MATERIAL PROVIDED:
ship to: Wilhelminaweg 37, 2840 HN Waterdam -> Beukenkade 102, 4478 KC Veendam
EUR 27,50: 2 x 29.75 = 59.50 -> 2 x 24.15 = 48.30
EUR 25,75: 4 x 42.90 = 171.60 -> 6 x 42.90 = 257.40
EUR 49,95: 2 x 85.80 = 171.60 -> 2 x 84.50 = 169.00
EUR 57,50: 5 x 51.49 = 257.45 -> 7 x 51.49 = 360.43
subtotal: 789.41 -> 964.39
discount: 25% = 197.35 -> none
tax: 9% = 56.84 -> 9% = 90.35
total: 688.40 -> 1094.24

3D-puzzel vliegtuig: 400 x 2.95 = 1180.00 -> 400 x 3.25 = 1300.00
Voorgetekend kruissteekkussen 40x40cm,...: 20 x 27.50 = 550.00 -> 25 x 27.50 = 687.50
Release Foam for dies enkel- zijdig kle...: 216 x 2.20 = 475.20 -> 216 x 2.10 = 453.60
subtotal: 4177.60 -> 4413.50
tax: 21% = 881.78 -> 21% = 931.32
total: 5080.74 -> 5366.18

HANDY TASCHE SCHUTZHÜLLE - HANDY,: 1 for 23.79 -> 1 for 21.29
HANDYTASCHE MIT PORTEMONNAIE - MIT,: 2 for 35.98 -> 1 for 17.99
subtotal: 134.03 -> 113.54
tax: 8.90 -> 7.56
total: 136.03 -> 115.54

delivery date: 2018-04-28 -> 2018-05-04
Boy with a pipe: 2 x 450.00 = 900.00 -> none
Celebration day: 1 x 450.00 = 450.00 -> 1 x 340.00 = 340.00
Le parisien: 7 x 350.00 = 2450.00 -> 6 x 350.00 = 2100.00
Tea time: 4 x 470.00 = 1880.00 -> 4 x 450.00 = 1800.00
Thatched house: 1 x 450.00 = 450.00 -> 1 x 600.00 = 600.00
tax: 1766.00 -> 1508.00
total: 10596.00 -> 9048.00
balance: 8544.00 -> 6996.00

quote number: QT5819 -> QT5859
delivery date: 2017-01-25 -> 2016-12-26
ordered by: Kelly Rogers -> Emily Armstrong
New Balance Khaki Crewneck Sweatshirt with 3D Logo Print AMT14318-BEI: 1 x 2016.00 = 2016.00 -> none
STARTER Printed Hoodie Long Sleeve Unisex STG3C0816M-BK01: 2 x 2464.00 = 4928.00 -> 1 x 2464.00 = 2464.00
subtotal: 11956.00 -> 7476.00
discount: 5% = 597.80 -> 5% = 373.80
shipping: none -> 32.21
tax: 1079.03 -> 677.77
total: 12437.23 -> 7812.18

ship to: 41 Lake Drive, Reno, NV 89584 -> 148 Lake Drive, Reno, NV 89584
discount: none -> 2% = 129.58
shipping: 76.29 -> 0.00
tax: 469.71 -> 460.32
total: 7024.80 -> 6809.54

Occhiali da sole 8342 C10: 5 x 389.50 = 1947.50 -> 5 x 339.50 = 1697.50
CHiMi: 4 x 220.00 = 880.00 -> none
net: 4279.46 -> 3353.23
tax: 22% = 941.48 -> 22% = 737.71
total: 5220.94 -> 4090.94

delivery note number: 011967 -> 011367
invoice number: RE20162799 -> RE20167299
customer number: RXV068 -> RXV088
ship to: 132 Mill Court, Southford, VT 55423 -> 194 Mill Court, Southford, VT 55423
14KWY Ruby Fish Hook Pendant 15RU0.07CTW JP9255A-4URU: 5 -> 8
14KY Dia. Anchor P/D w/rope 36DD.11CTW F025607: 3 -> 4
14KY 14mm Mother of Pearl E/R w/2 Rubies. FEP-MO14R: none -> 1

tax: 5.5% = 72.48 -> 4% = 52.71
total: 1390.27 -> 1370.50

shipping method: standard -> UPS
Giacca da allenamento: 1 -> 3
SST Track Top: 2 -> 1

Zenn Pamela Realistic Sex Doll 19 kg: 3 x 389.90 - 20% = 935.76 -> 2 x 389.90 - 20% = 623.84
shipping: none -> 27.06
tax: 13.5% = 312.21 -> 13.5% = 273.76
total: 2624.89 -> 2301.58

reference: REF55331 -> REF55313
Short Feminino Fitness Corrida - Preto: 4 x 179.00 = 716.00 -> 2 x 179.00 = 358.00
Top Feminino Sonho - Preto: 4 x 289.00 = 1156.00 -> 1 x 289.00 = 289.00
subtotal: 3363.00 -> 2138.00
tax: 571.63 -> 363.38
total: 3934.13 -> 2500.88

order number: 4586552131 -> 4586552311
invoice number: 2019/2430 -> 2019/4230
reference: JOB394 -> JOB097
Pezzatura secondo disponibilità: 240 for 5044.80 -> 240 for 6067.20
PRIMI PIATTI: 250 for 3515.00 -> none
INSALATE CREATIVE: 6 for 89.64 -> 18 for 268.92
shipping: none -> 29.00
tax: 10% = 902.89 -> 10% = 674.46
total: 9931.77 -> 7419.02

WORK TO COMPLETE:
Set down the whole of the material again, exactly.

ANSWER SECTION:
ship to: Wilhelminaweg 37, 2840 HN Waterdam -> Beukenkade 102, 4478 KC Veendam
EUR 27,50: 2 x 29.75 = 59.50 -> 2 x 24.15 = 48.30
EUR 25,75: 4 x 42.90 = 171.60 -> 6 x 42.90 = 257.40
EUR 49,95: 2 x 85.80 = 171.60 -> 2 x 84.50 = 169.00
EUR 57,50: 5 x 51.49 = 257.45 -> 7 x 51.49 = 360.43
subtotal: 789.41 -> 964.39
discount: 25% = 197.35 -> none
tax: 9% = 56.84 -> 9% = 90.35
total: 688.40 -> 1094.24

3D-puzzel vliegtuig: 400 x 2.95 = 1180.00 -> 400 x 3.25 = 1300.00
Voorgetekend kruissteekkussen 40x40cm,...: 20 x 27.50 = 550.00 -> 25 x 27.50 = 687.50
Release Foam for dies enkel- zijdig kle...: 216 x 2.20 = 475.20 -> 216 x 2.10 = 453.60
subtotal: 4177.60 -> 4413.50
tax: 21% = 881.78 -> 21% = 931.32
total: 5080.74 -> 5366.18

HANDY TASCHE SCHUTZHÜLLE - HANDY,: 1 for 23.79 -> 1 for 21.29
HANDYTASCHE MIT PORTEMONNAIE - MIT,: 2 for 35.98 -> 1 for 17.99
subtotal: 134.03 -> 113.54
tax: 8.90 -> 7.56
total: 136.03 -> 115.54

delivery date: 2018-04-28 -> 2018-05-04
Boy with a pipe: 2 x 450.00 = 900.00 -> none
Celebration day: 1 x 450.00 = 450.00 -> 1 x 340.00 = 340.00
Le parisien: 7 x 350.00 = 2450.00 -> 6 x 350.00 = 2100.00
Tea time: 4 x 470.00 = 1880.00 -> 4 x 450.00 = 1800.00
Thatched house: 1 x 450.00 = 450.00 -> 1 x 600.00 = 600.00
tax: 1766.00 -> 1508.00
total: 10596.00 -> 9048.00
balance: 8544.00 -> 6996.00

quote number: QT5819 -> QT5859
delivery date: 2017-01-25 -> 2016-12-26
ordered by: Kelly Rogers -> Emily Armstrong
New Balance Khaki Crewneck Sweatshirt with 3D Logo Print AMT14318-BEI: 1 x 2016.00 = 2016.00 -> none
STARTER Printed Hoodie Long Sleeve Unisex STG3C0816M-BK01: 2 x 2464.00 = 4928.00 -> 1 x 2464.00 = 2464.00
subtotal: 11956.00 -> 7476.00
discount: 5% = 597.80 -> 5% = 373.80
shipping: none -> 32.21
tax: 1079.03 -> 677.77
total: 12437.23 -> 7812.18

ship to: 41 Lake Drive, Reno, NV 89584 -> 148 Lake Drive, Reno, NV 89584
discount: none -> 2% = 129.58
shipping: 76.29 -> 0.00
tax: 469.71 -> 460.32
total: 7024.80 -> 6809.54

Occhiali da sole 8342 C10: 5 x 389.50 = 1947.50 -> 5 x 339.50 = 1697.50
CHiMi: 4 x 220.00 = 880.00 -> none
net: 4279.46 -> 3353.23
tax: 22% = 941.48 -> 22% = 737.71
total: 5220.94 -> 4090.94

delivery note number: 011967 -> 011367
invoice number: RE20162799 -> RE20167299
customer number: RXV068 -> RXV088
ship to: 132 Mill Court, Southford, VT 55423 -> 194 Mill Court, Southford, VT 55423
14KWY Ruby Fish Hook Pendant 15RU0.07CTW JP9255A-4URU: 5 -> 8
14KY Dia. Anchor P/D w/rope 36DD.11CTW F025607: 3 -> 4
14KY 14mm Mother of Pearl E/R w/2 Rubies. FEP-MO14R: none -> 1

tax: 5.5% = 72.48 -> 4% = 52.71
total: 1390.27 -> 1370.50

shipping method: standard -> UPS
Giacca da allenamento: 1 -> 3
SST Track Top: 2 -> 1

Zenn Pamela Realistic Sex Doll 19 kg: 3 x 389.90 - 20% = 935.76 -> 2 x 389.90 - 20% = 623.84
shipping: none -> 27.06
tax: 13.5% = 312.21 -> 13.5% = 273.76
total: 2624.89 -> 2301.58

reference: REF55331 -> REF55313
Short Feminino Fitness Corrida - Preto: 4 x 179.00 = 716.00 -> 2 x 179.00 = 358.00
Top Feminino Sonho - Preto: 4 x 289.00 = 1156.00 -> 1 x 289.00 = 289.00
subtotal: 3363.00 -> 2138.00
tax: 571.63 -> 363.38
total: 3934.13 -> 2500.88

order number: 4586552131 -> 4586552311
invoice number: 2019/2430 -> 2019/4230
reference: JOB394 -> JOB097
Pezzatura secondo disponibilità: 240 for 5044.80 -> 240 for 6067.20
PRIMI PIATTI: 250 for 3515.00 -> none
INSALATE CREATIVE: 6 for 89.64 -> 18 for 268.92
shipping: none -> 29.00
tax: 10% = 902.89 -> 10% = 674.46
total: 9931.77 -> 7419.02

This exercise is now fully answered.